• What the task requires:
Exactly the lines from the one holding "Vestito da sposa" through the final line of the data are wanted, copied as written.
◇ ◇ ◇ ◇ ◇ ◇ ◇
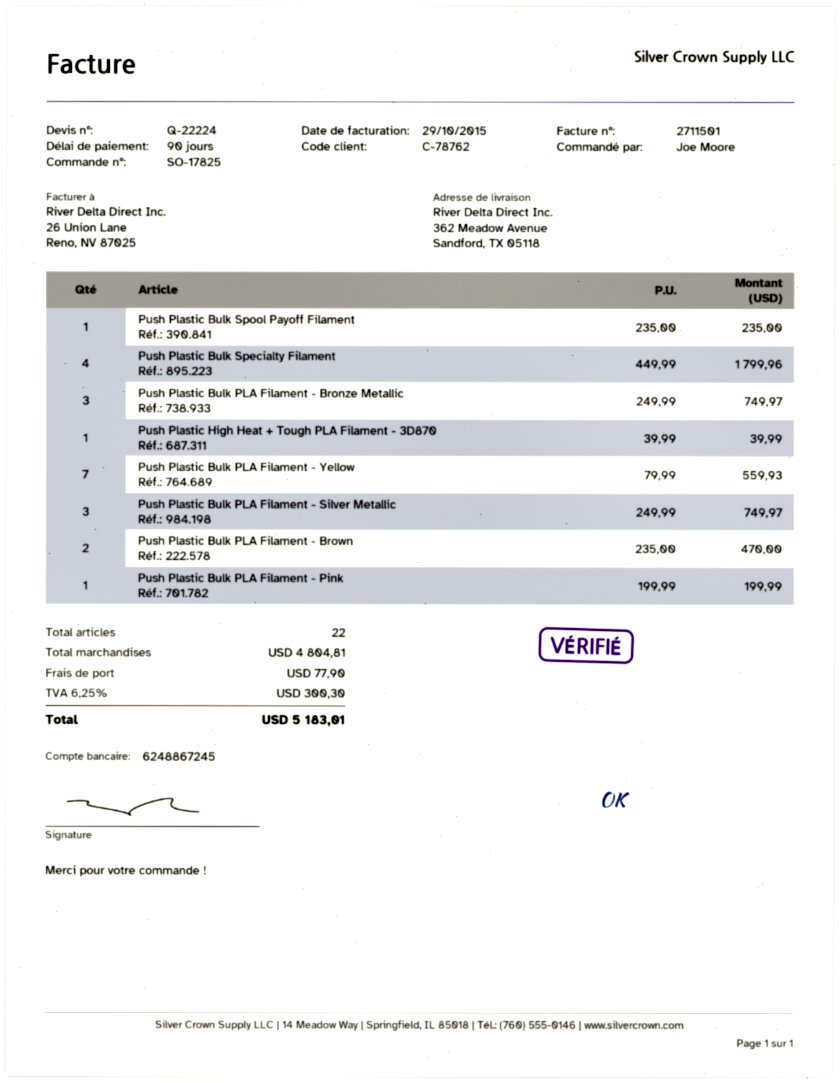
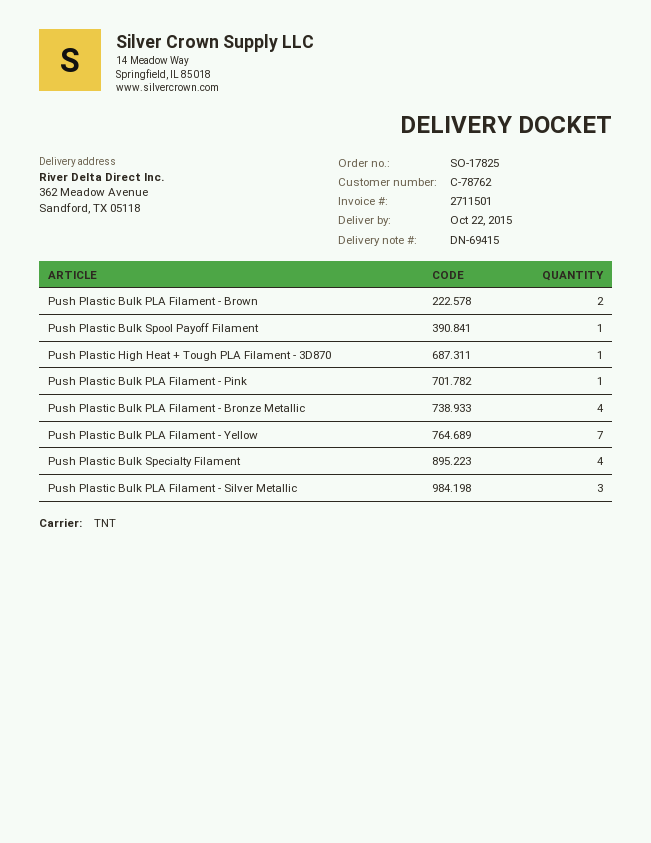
Push Plastic Bulk PLA Filament - Bronze Metallic: 3 -> 4

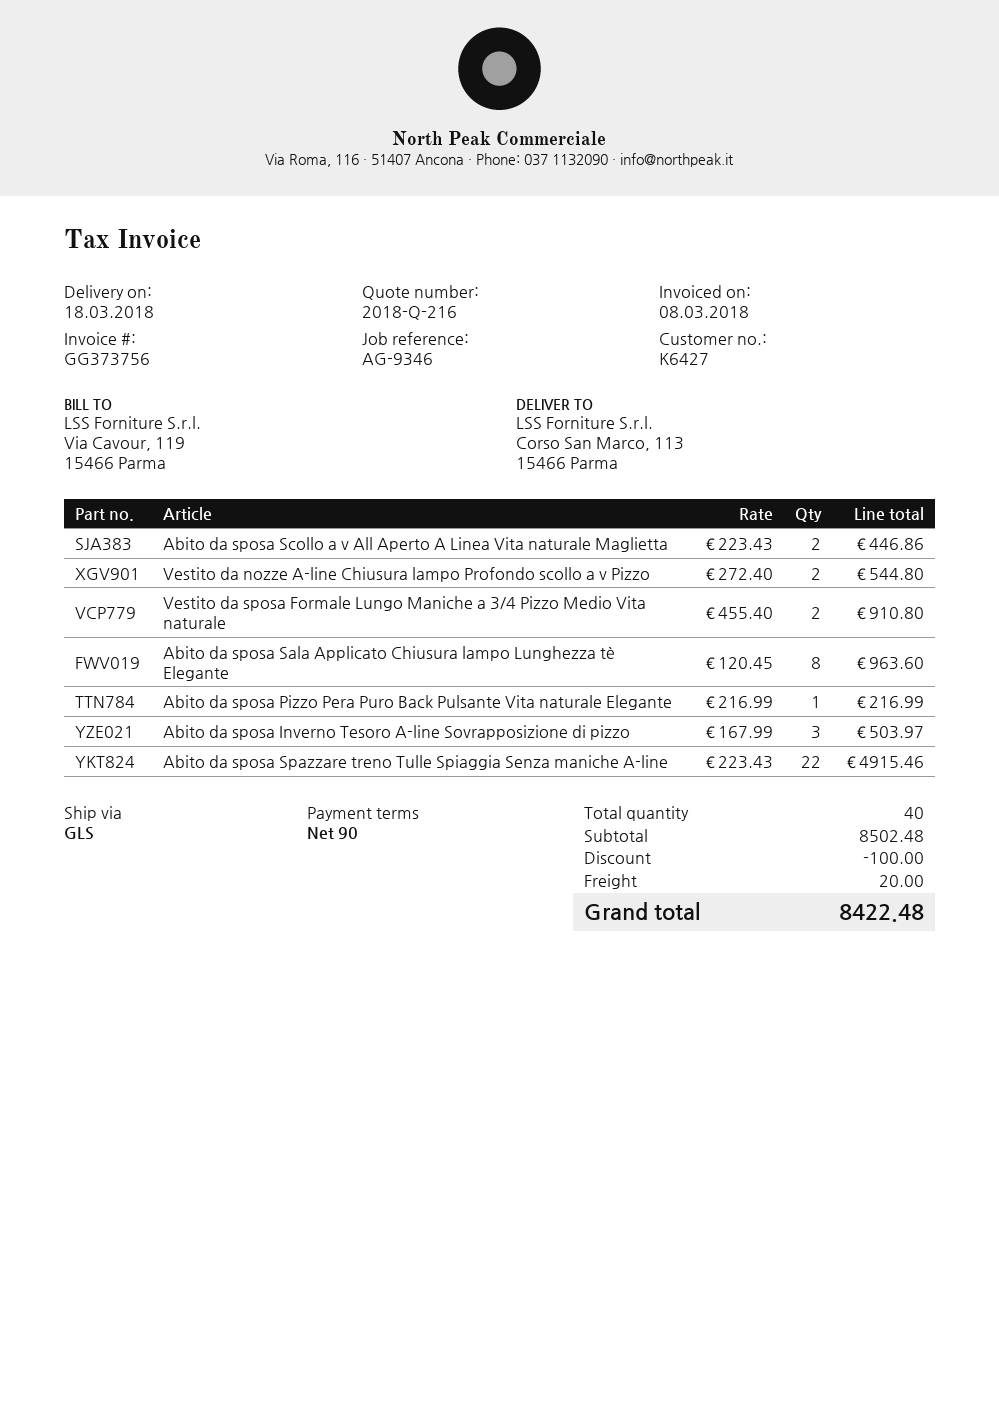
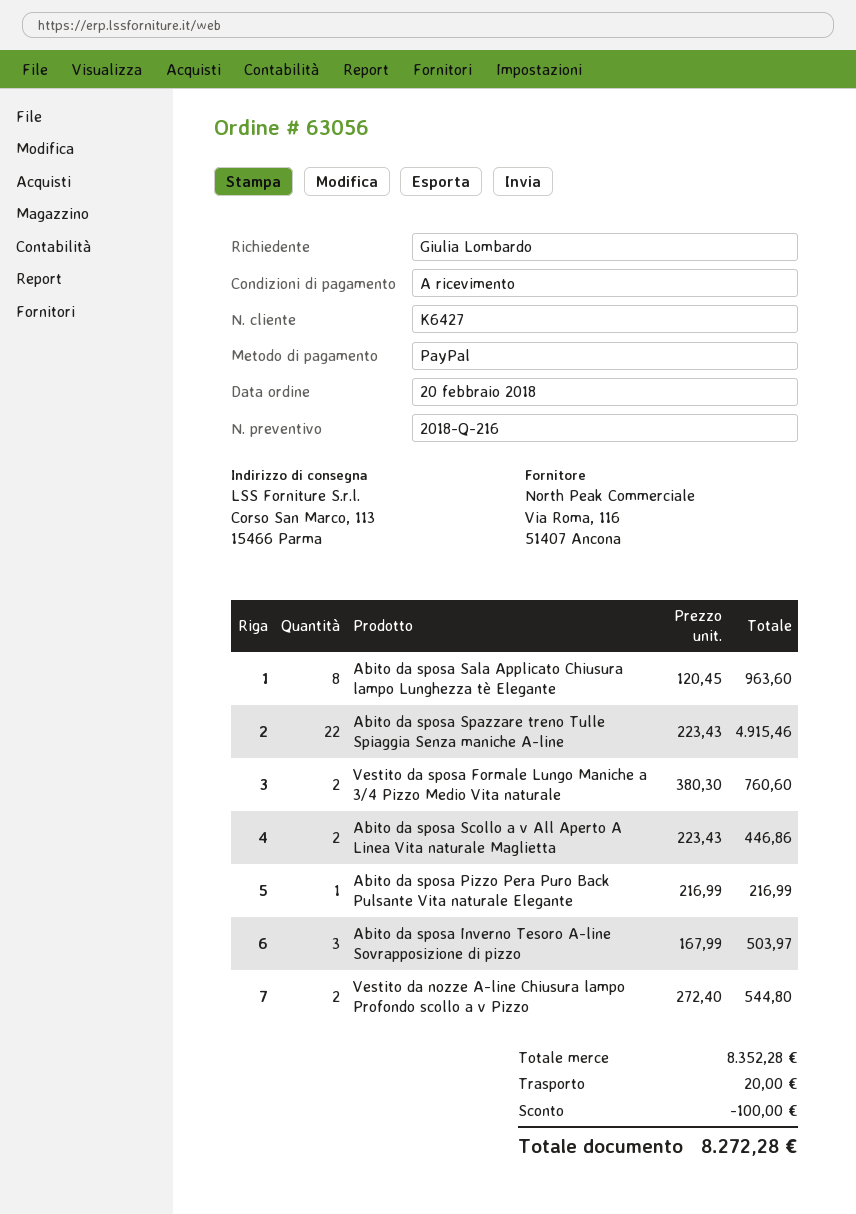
payment terms: 90 days -> on receipt
Vestito da sposa Formale Lungo Maniche a 3/4 Pizzo Medio Vita naturale: 2 x 455.40 = 910.80 -> 2 x 380.30 = 760.60
subtotal: 8502.48 -> 8352.28
total: 8422.48 -> 8272.28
◇ ◇ ◇ ◇ ◇ ◇ ◇
• Written response:
Vestito da sposa Formale Lungo Maniche a 3/4 Pizzo Medio Vita naturale: 2 x 455.40 = 910.80 -> 2 x 380.30 = 760.60
subtotal: 8502.48 -> 8352.28
total: 8422.48 -> 8272.28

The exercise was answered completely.